Aug 11, 2008 21:41
my seat: 25D, aisle seat, second to last row.
all overhead compartments in my area filled.
above me, the compartment above seat 25D: one carry-on size rolling piece with the handle extended and placed sideways in the compartment, so that no other pieces of luggage can fit inside with it.
the dialogue was as follows:
me: [as i reached for the oddly-placed piece] why is this sideways?
flight attendanct: [sternly] don't touch my bag.
me: [caught off guard] excuse me, what? this is yours?
fa: yes, you can put your bag in one of the other bins that are empty. [granted, those bins were aisle 21 and lower so i had to backtrack through traffic]
me: [innocently, still jarred] so why isn't this compartment closed?
fa: [loudly] do you want to stay on this plane?
me: [short shocked pause] are you serious right now?
fa: [louder] i will have you removed from this plane right now if you don't sit down and stop talking to me!
me: [as if the floor fell from under me] that is so uncalled for.

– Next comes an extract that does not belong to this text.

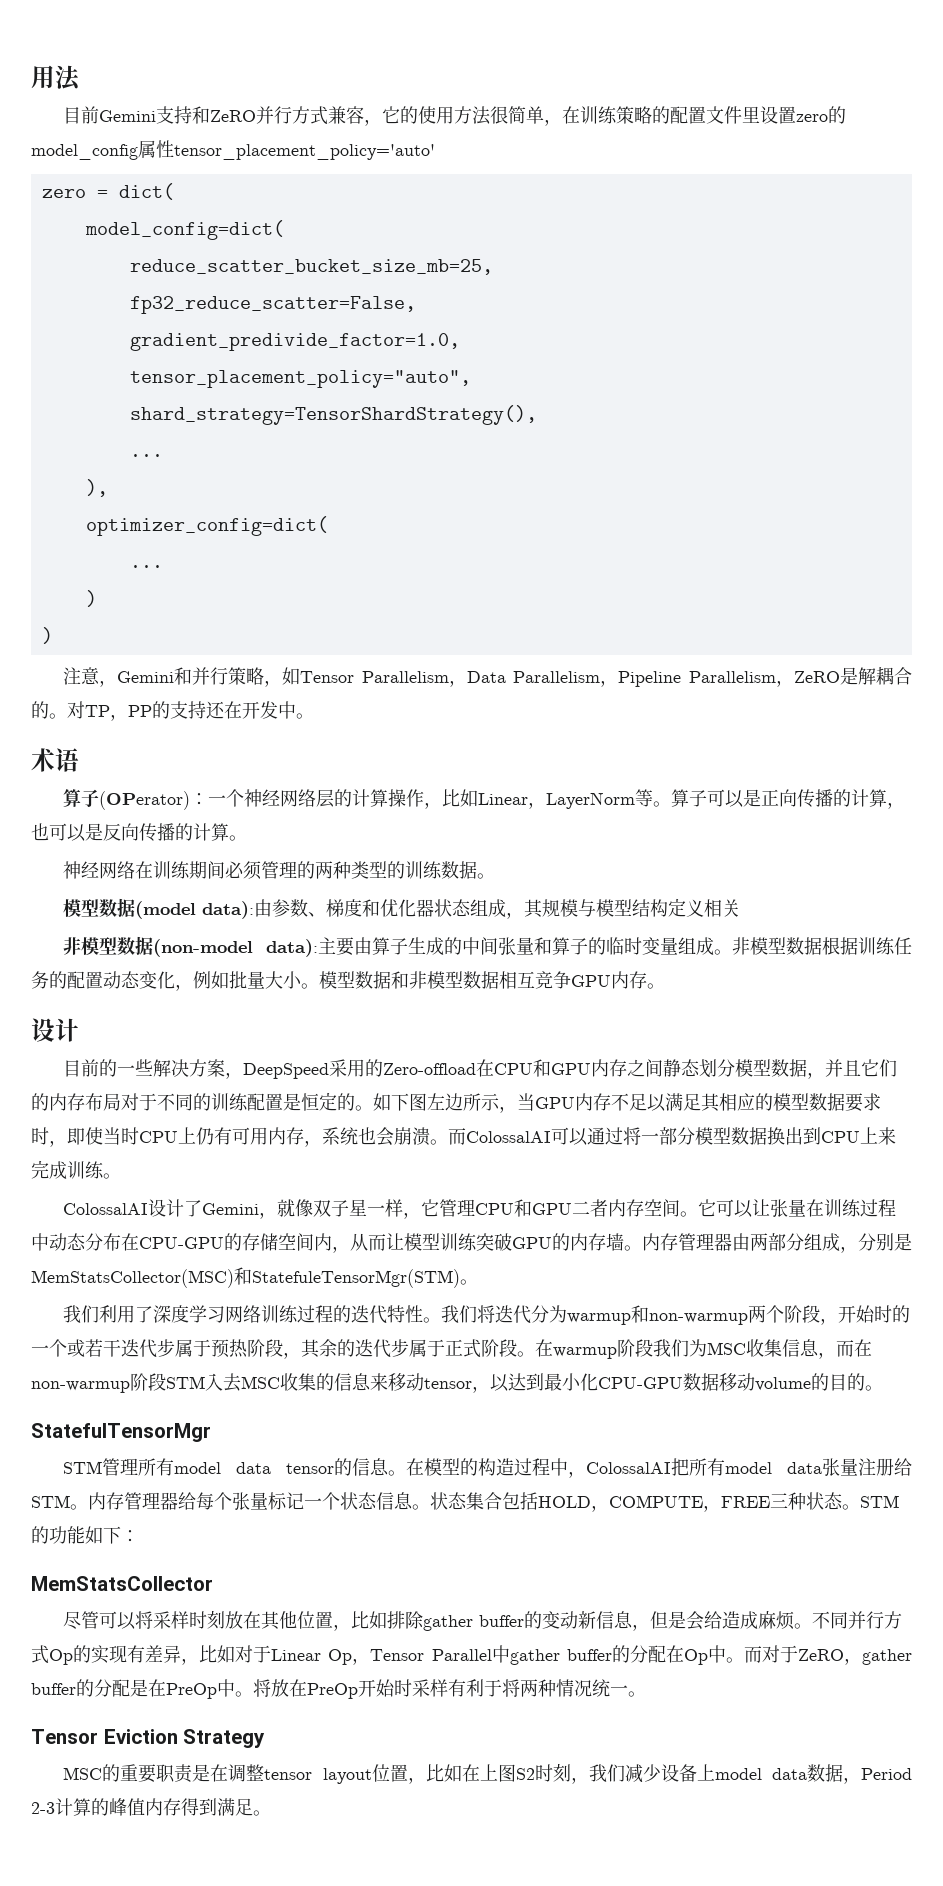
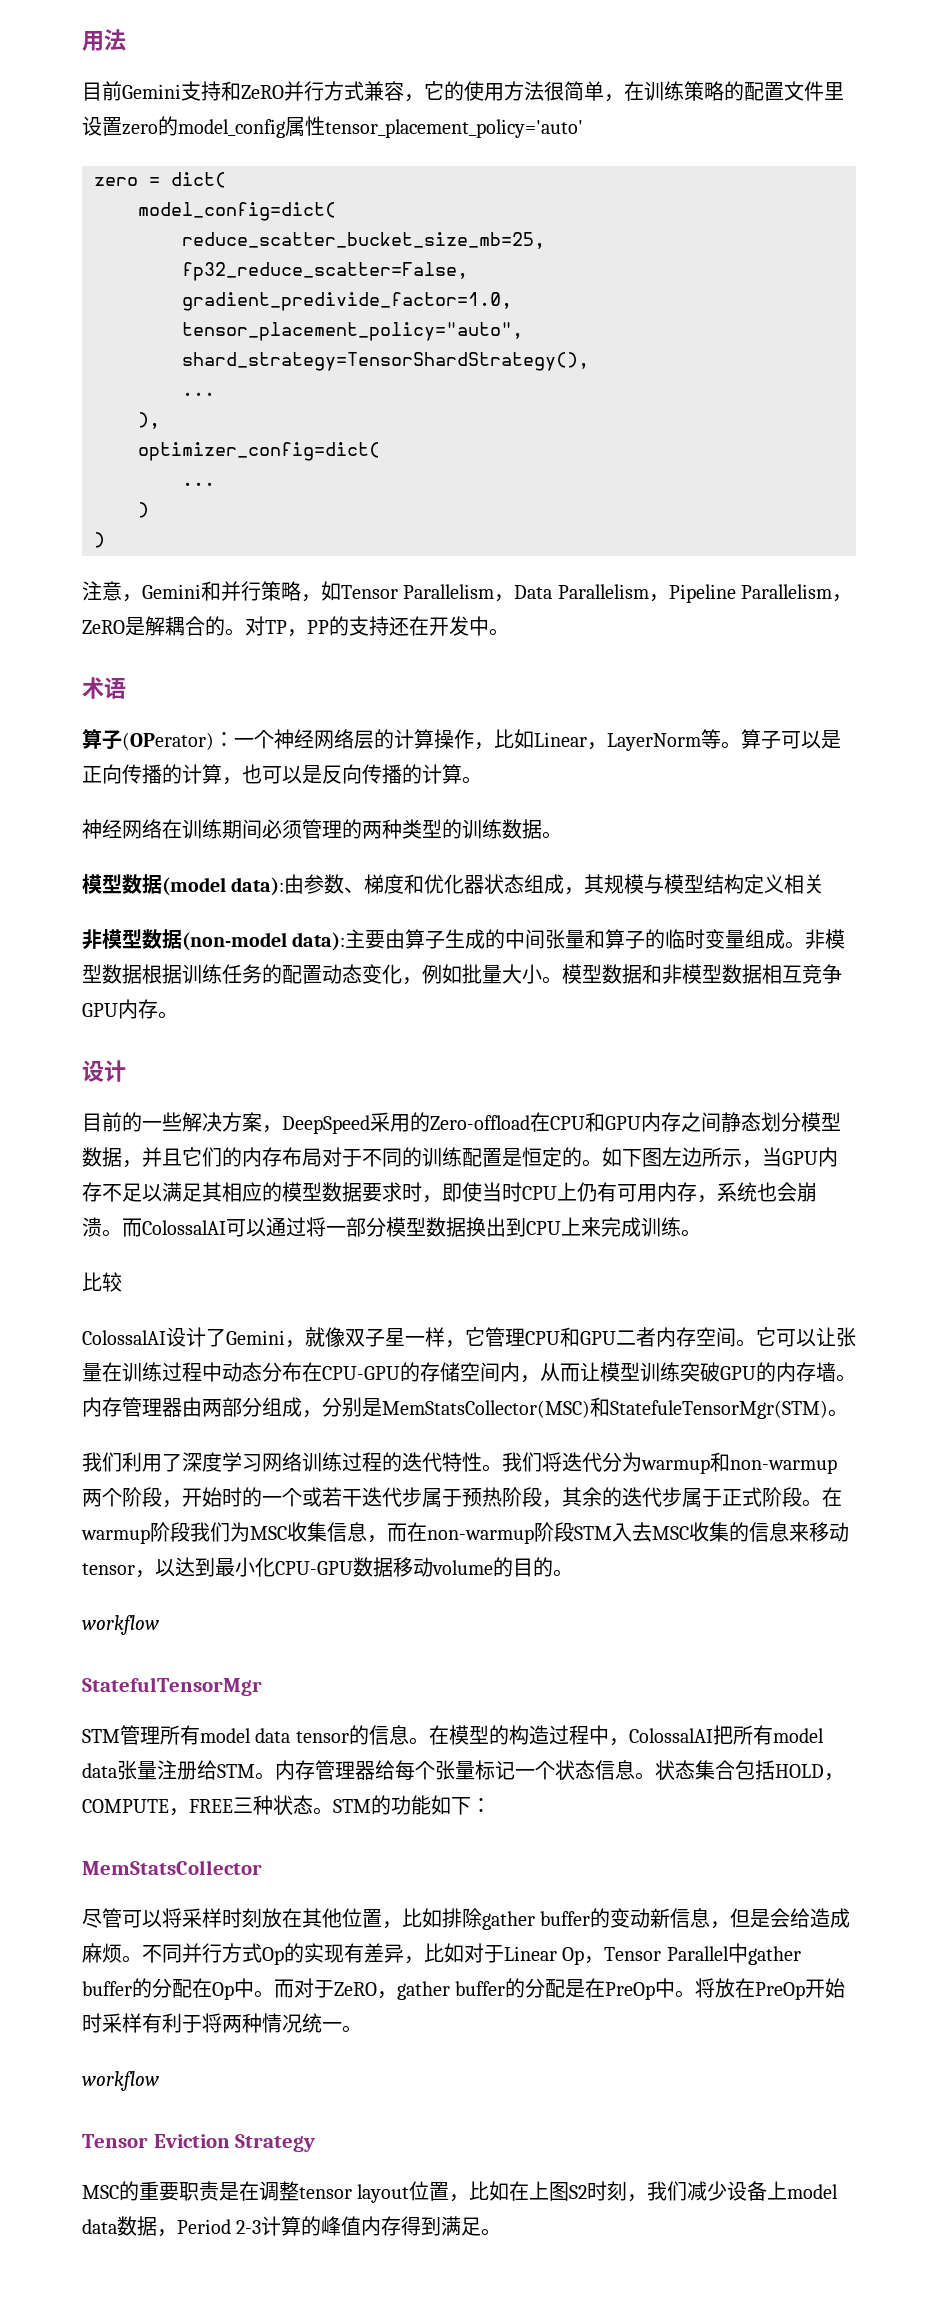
(121, 1176) none -> [82,1272,122,1292] // 比较
(883, 1388) none -> [82,1615,159,1635] // workflow
(646, 1694) none -> [82,2071,159,2091] // workflow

in the short time i had to register what was actually happening in my life at that moment, many thoughts ran through my head:
-you take your job too seriously.
-how often do you molest passengers like this?
-wtf?
-is it worth having my blood pressure go sky-high after being escorted off the plane because i put you in your place?
-it's not like i said bomb on an airplane! bomb-bomb-bomb-bomb-bomb-bomb!
-i have to get home and pack for tallahassee, i can't afford to stay another night in dc, although it'd be fun.
-i want to smack you in the face.
-no, seriously, wtf?
needless to say, i'm writing a kick-ass complaint. comped flights should fall into my lap soon.
bitch.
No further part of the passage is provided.